David menjelaskan, Arya hanya menerima sekitar Rp1,5 miliar dari total pinjaman Rp5 miliar, namun kini terancam kehilangan rumah bernilai Rp15 miliar. Lebih menyakitkan, Arya dikriminalisasi karena tetap tinggal di rumah yang telah dihuni lebih dari 12 tahun.
Kasus ini kian rumit dengan dugaan intimidasi dari oknum militer. Arya dan tim kuasa hukumnya mengaku mendapat tekanan dari seseorang yang mengaku anggota kesatuan elit TNI (Kopassus), disebut sebagai suruhan H. Taufik, paman dari Rizky.
“Sudah ada polisi, jaksa, hakim yang memutus, sekarang muncul lagi intervensi dari oknum militer. Ini bukan hanya perkara perdata atau pidana, tapi permainan sistematis,” kata David.
GRIB Jaya Jawa Timur bersama Aliansi Arek Malang Bersatu menyatakan siap mengawal kasus ini hingga tuntas. Mereka mendesak peninjauan kembali putusan pengadilan yang dinilai sarat rekayasa.

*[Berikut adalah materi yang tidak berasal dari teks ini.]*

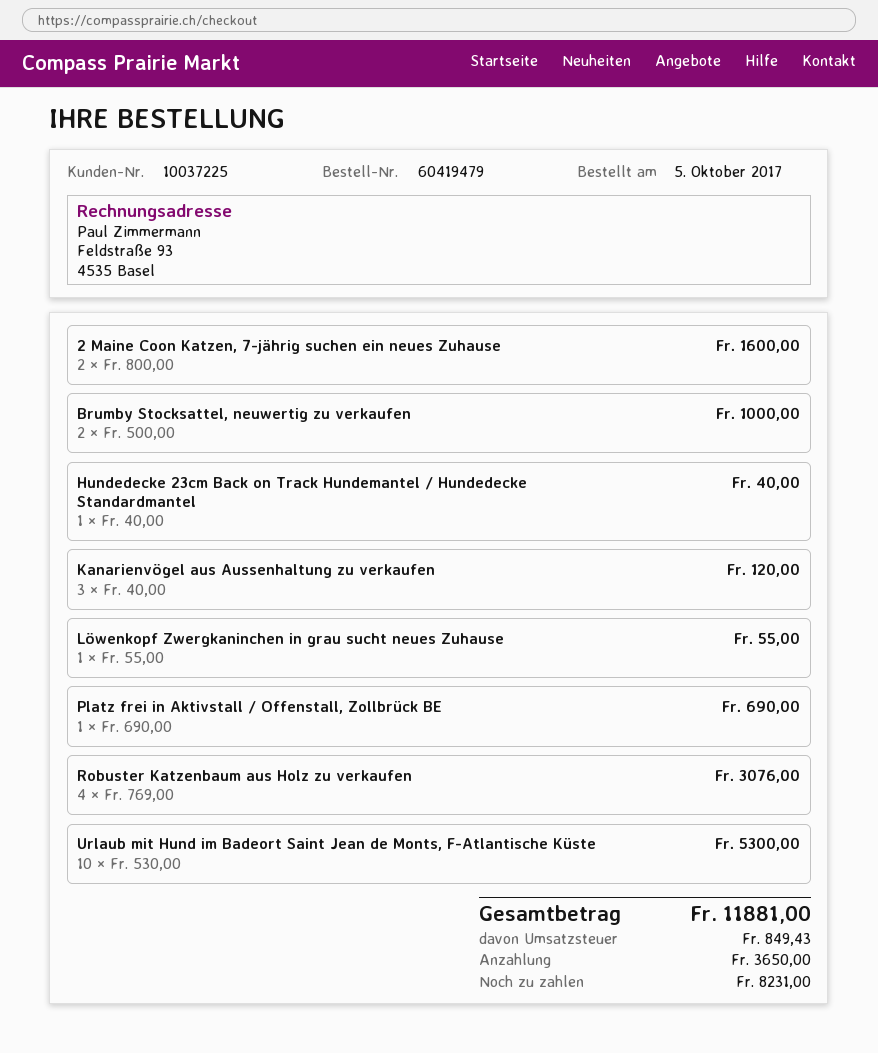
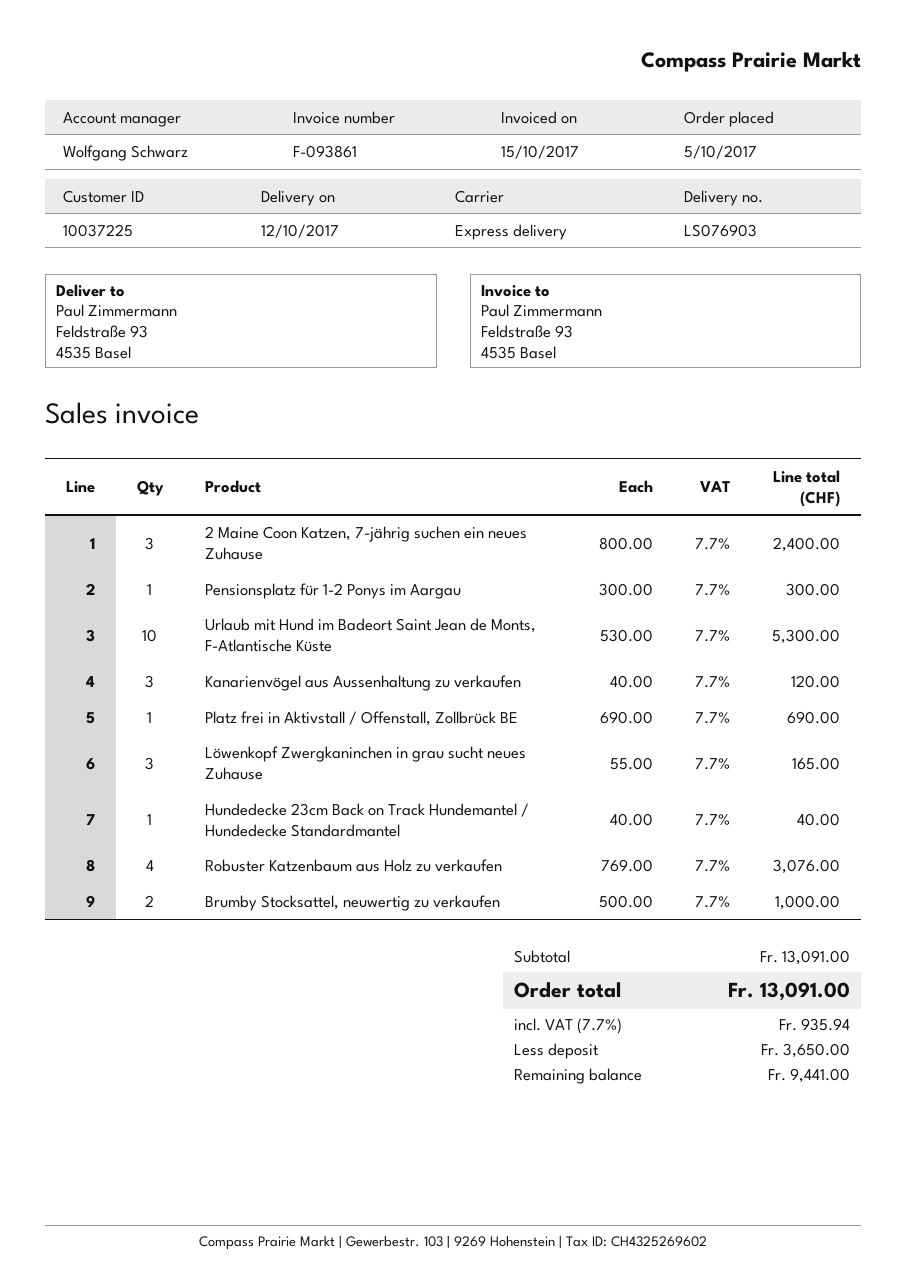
2 Maine Coon Katzen, 7-jährig suchen ein neues Zuhause: 2 x 800.00 = 1600.00 -> 3 x 800.00 = 2400.00
Löwenkopf Zwergkaninchen in grau sucht neues Zuhause: 1 x 55.00 = 55.00 -> 3 x 55.00 = 165.00
Pensionsplatz für 1-2 Ponys im Aargau: none -> 1 x 300.00 = 300.00
tax: 849.43 -> 935.94
total: 11881.00 -> 13091.00
balance: 8231.00 -> 9441.00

David menyerukan netralitas aparat penegak hukum. “Jangan sampai hukum jadi alat mafia untuk menguasai aset rakyat kecil. Polisi, jaksa, hakim, TNI harus berdiri di atas keadilan, bukan uang,” tegasnya.
Meski kecewa terhadap proses hukum, David menyatakan jalan damai masih terbuka dan menitipkan harapan kepada Presiden RI, Prabowo Subianto.
“Saya dari awal sudah minta damai, enggak ingin menjatuhkan siapa pun. Tapi kenapa kita malah diintimidasi? Saya berharap pihak Rizky dan Nanda juga punya itikad baik. Arya bukan penjahat, dia korban,” tuturnya.
“Saya yakin Pak Prabowo punya komitmen memberantas mafia hukum dan mafia tanah. Jangan biarkan niat baik beliau dirusak oleh oknum yang mempermainkan hukum,” pungkasnya.